Imagine you have gone for a mountain hike and have run out of water. You need to get to a lake. How can you do so most efficiently? This is a matter of optimizing your route, and the mathematical analogue of this is the gradient descent method. You therefore move in the direction of steepest descent until you find the nearest lake at the bottom of your path. In the language of optimization, the location of the lake is referred to as a (local) minimum. The trajectory of gradient descent resembles the path, shown below, a thirsty yet avid hiker would take in order to get down to a lake as fast as she can.

Gradient descent (GD), and its randomized version, stochastic gradient descent (SGD), are the methods of choice for optimizing the weights of neural networks. Stacking all of the parameters together, we form a set of cells organized into vectors Let us take a simplistic view and assume that our neural net merely has 5 different parameters.

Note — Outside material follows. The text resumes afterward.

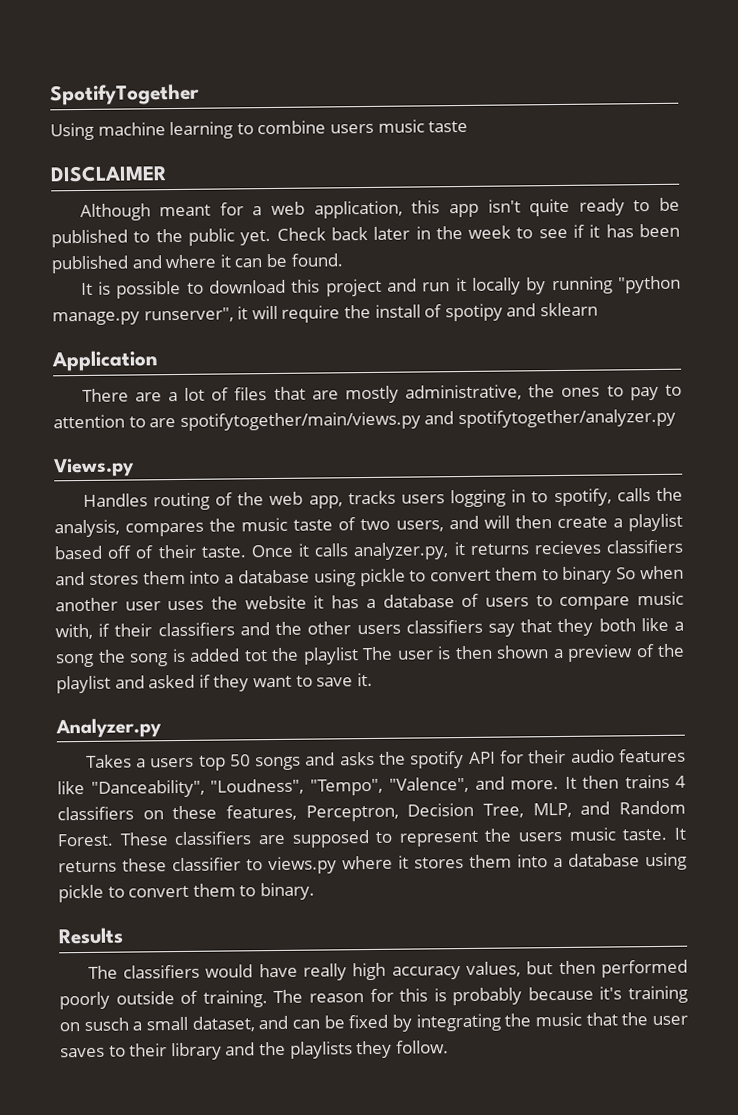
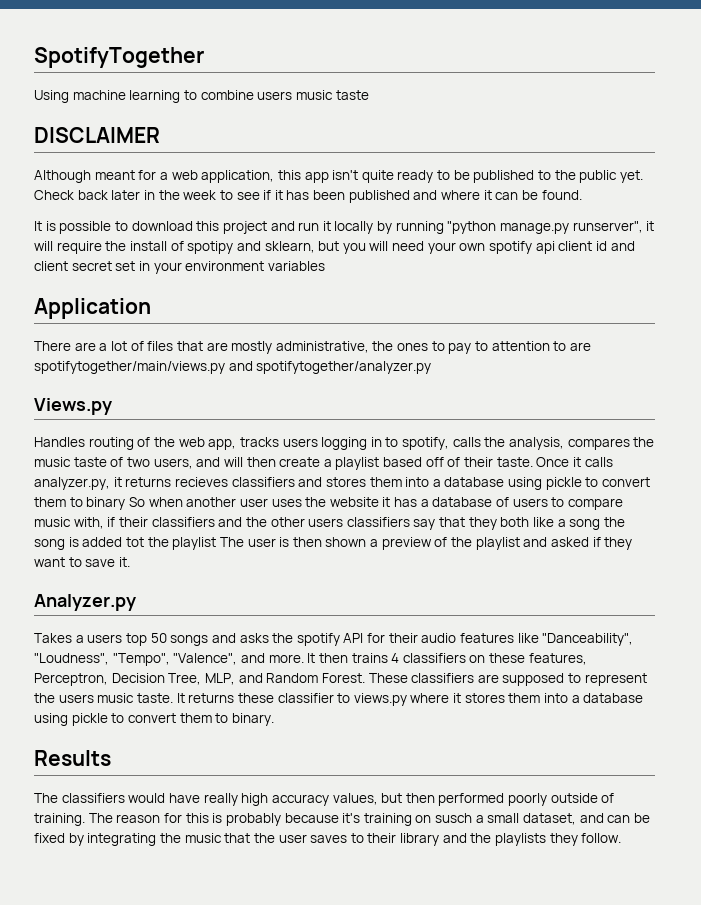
- It is possible to download this project and run it locally by running "python manage.py runserver", it will require the install of spotipy and sklearn
+ It is possible to download this project and run it locally by running "python manage.py runserver", it will require the install of spotipy and sklearn, but you will need your own spotify api client id and client secret set in your environment variables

Taking a gradient descent step amounts to subtracting the gradient vector (red) from the current set of parameters (blue) and putting the result back into the parameter vector.

Going back to our avid hiker, suppose she finds an unmarked path that is long and narrow, with limited visibility as she gazes down. If she follows the descent method her path would zig-zag down the hill, as shown in the illustration below on the left. However, she can now make faster progress by exploiting the skewed geometry of the terrain. That is, she can make a bigger leap forward than to the sides. In the context of gradient descent, pacing up is called acceleration. A popular class of acceleration methods is named adaptive regularization, or adaptive preconditioning, first introduced by the AdaGrad algorithm devised in collaboration with Prof. John Duchi from Stanford while he was at Google.

The idea is to change the geometry of the landscape of the optimization objective to make it easier for gradient descent to work. In order to do so, preconditioning methods stretch and rotate the space. The terrain after preconditioning looks like the serene, perfectly spherical lake above on the right, and the descent trajectory is a straight line! Procedurally, instead of subtracting the gradient vectors from the parameters vector per-se, adaptive preconditioning first multiplies the gradient by a 5×5 multicell structure, called a matrix preconditioner, as shown below.

This preconditioning operation yields a stretched and rotated gradient which is then subtracted as before, allowing much faster progress toward a basin. However, there is a downside to preconditioning, namely, its computational cost. Instead of subtracting a 5-dimensional gradient vector from a 5-dimensional parameter vector, the preconditioning transformation itself requires 5×5=25 operations. Suppose we would like to precondition gradients in order to learn a deep network with 10 million parameters. A single preconditioning step would require 100 trillion operations. In order to save computation, a diagonal version in which preconditioning amounts to stretching sans rotation was also introduced in the original AdaGrad paper. The diagonal version was later adopted and modified, yielding another very successful algorithm called Adam.

This simplified diagonal preconditioning imposes only a marginal additional cost to gradient descent. However, oversimplification has its own downside: we are no longer able to rotate our space. Going back to our hiker, if the deep-and-narrow canyon runs from southeast to northwest, she can no longer take large westward leaps. Had we provided her with a “rigged” compass in which the north pole is in the northwest, she could have followed her descent procedure as before. In high dimensions, the analog of compass rigging is full-matrix preconditioning. We thus asked ourselves whether we could devise a preconditioning method that is computationally efficient while allowing for the equivalent of coordinate rotations.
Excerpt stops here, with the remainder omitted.